Review for NeurIPS paper: BoxE: A Box Embedding Model for Knowledge Base Completion

NeurIPS 2020

BoxE: A Box Embedding Model for Knowledge Base Completion

Review 1

Summary and Contributions: The paper uses previously developed box embeddings on the knowledge base / graph completion task. The paper explores which types of rules and relationships are expressible, capturable, and injectable in the box embedding model, finding this subset attractive. Experiments confirm that box embeddings outperform comparable approaches on a variety of tasks and provide a useful inductive bias when injecting new rules into a knowledge base. A box embedding is a representation relations as two boxes (or more for n-ary relations) in an embedding space, and points as two vectors (a basis point and a bump vector). For a relation r to apply to two entities the first entity's base point (translated by second entity's bump) has to be contained in the relation's first box and the second entity's base point (translated by the first entity's bump) has to be contained in the relation's second box.

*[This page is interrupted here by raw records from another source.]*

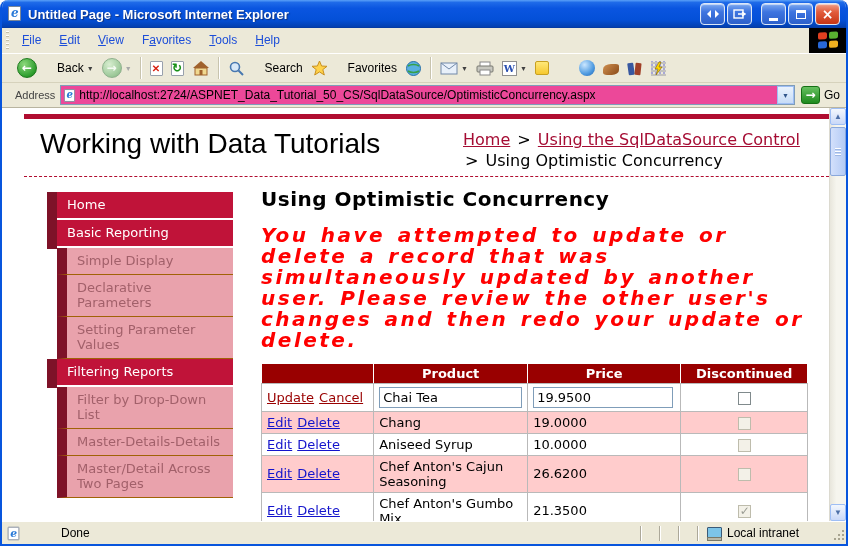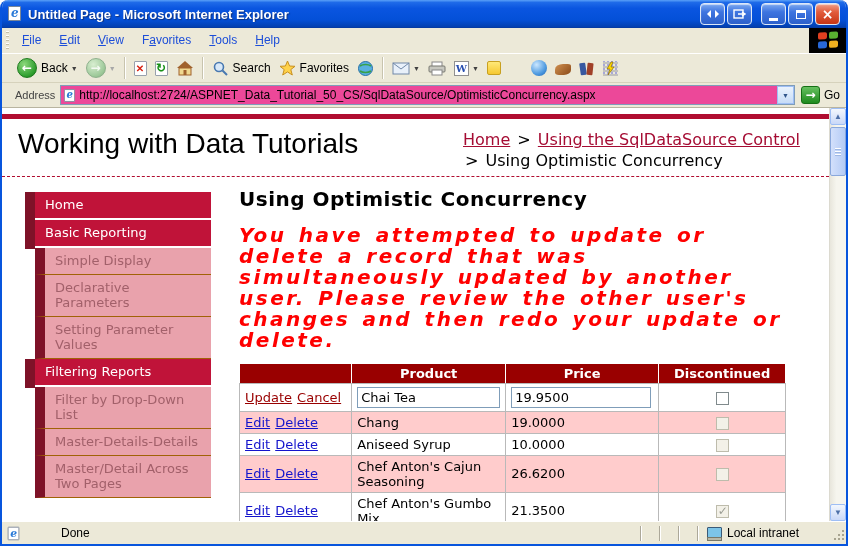--- a/index.html
+++ b/index.html
@@ -49,7 +49,7 @@
   .tsep { width:2px; height:22px; margin:0 4px;
           background:linear-gradient(90deg,#C8C4AE 0 1px,#fff 1px 2px); }
   .tbit { display:flex; align-items:center; padding:0 4px; }
-  .tlabel { font-size:12px; margin-left:4px; color:#000; }
+  .tlabel { font-size:12px; margin-left:20px; color:#000; }
   .caret { font-size:7px; color:#404040; margin-left:3px; }
   .navc { width:20px; height:20px; border-radius:50%; display:flex; align-items:center; justify-content:center;
           color:#fff; font:bold 12px "DejaVu Sans", sans-serif;

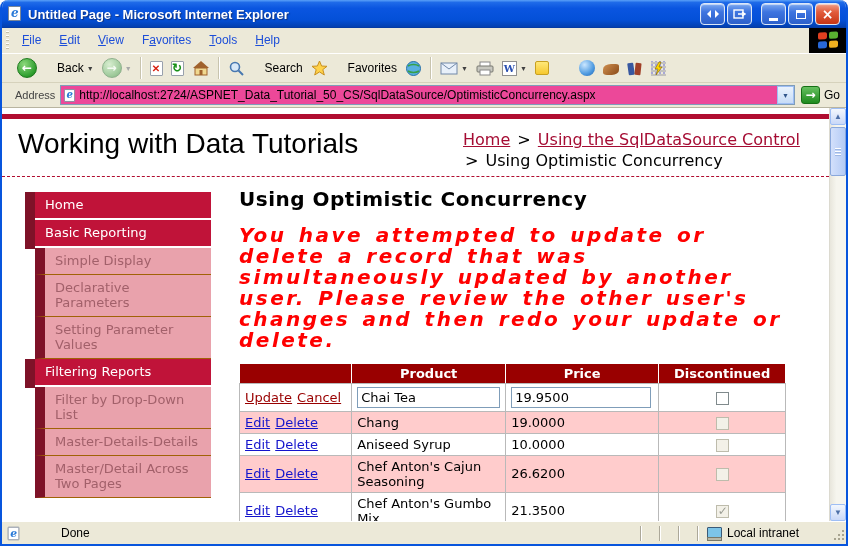--- a/index.html
+++ b/index.html
@@ -95,7 +95,7 @@
 
   
   .viewport { flex:1; display:flex; background:#fff; min-height:0; }
-  .content { width:827px; overflow:hidden; position:relative; font-family:"DejaVu Sans", sans-serif; }
+  .content { width:827px; overflow:hidden; position:relative; font-family:"DejaVu Sans", sans-serif;margin-left:22px; }
 
   .redbar { height:5px; background:#B00D30; margin-top:6px; }
   .phead { display:flex; align-items:flex-start; padding:5px 14px 4px 16px;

This representation, though a little hard to reason about, allows expressing a large set of relevant constraints on possible relations.

Strengths: The model is clearly very expressive (see table 5.1 for the types of patterns expressible in it) and seems relatively straightforward to train. The paper also very clearly specifies the distinctions between expressing a relation, capturing an inference pattern, and injecting a rule into a model (where some amount of nondeterminism and inductive bias is brought in). The experiments exploring the effects of these actions are illuminating.

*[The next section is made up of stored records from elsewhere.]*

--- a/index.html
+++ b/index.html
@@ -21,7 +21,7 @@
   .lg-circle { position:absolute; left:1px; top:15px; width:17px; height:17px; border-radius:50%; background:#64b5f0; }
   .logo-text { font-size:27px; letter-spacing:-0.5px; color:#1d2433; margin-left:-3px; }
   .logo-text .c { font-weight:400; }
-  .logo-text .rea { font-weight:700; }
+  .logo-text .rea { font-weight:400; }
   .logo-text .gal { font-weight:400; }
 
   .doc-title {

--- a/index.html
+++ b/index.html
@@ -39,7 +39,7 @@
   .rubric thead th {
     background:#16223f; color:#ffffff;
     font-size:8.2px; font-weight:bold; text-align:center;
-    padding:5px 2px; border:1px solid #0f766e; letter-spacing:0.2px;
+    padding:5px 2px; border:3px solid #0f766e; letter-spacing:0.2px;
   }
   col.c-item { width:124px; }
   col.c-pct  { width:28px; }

Weaknesses: It's not easy to see how to compress these models. The proof for theorem 5.1 relies on an induction step adding dimensions for every rule you want to encode in the model. The definition of the box embedding can be a little hard to grok, and the base explanation is quite short. In writing this review I had to correct my paraphrase multiple times, and refer to the proofs for theorems 5.1 and 5.2 in the appendix to fully understand the implications. The main text would be improved with some examples of how the general constraints are encodable in terms of the boxes (like how symmetric relations have two identical boxes, etc).

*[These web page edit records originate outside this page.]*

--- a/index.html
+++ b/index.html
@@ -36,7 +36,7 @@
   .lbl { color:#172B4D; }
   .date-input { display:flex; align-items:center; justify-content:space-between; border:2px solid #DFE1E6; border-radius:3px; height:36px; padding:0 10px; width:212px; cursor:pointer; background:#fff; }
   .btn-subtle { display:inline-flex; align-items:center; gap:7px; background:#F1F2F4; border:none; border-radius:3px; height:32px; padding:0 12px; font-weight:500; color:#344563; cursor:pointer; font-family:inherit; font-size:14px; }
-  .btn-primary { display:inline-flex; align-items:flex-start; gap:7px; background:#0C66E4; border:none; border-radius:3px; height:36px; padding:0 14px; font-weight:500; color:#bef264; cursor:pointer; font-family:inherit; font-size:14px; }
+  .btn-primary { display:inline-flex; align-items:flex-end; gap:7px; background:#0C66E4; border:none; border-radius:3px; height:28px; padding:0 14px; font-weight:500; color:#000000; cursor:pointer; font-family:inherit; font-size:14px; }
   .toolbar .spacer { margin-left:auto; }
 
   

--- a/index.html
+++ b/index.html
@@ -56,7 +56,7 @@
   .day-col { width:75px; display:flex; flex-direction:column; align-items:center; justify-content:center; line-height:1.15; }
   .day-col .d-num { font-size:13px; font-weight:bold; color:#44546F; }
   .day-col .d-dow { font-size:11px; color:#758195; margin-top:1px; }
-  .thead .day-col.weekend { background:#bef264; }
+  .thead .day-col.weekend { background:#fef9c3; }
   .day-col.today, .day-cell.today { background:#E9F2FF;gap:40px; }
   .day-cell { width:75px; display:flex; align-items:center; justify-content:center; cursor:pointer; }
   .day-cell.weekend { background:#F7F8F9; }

Correctness: I read through the proofs in the appendix superficially and found no issues. The experimental results also show no problems.

Clarity: Yes, the paper is reasonably easy to read, though it took a few tries to really grok the definition of box relations as used here.

Relation to Prior Work: Yes all relevant prior work I am aware of has been cited.

Reproducibility: Yes

Additional Feedback:

Review 2

Summary and Contributions: This paper proposes to provide a novel link prediction model using box embedding. The proposed model seems to be immune to exiting shortcomings of KGE models such as theoretical inexpressivity, inability to properly capturing prominent inference patterns, and incapability in extending to higher-arity relations. The authors validate their proposed approach through several experiments. The contributions are as follows: 1) Providing a novel KGE model using box embedding. 2) Analyzing the performance of the proposed method in detailed experiments achieving several SOTA performances in link prediction task. 3) Studying rule injection and higher-arity relations in KGs, as extra features of the BoxE model.

Strengths: This paper reads well and the results appear sound. I personally find the capability of BoxE in learning higher-arity relations and rule injection very interesting. Furthermore, the provided approach outperforms previous methods in several benchmarks. Finally, the paper did a great job in thoroughly analyzing the proposed model theoretically and experimentally,

Weaknesses: The only drawbacks of this paper are novelty, considering the similarity of BoxE with previously introduced methods which use box embedding, and inadequate explanation on learning procedure of their model, such is loss function, and number of negative samples.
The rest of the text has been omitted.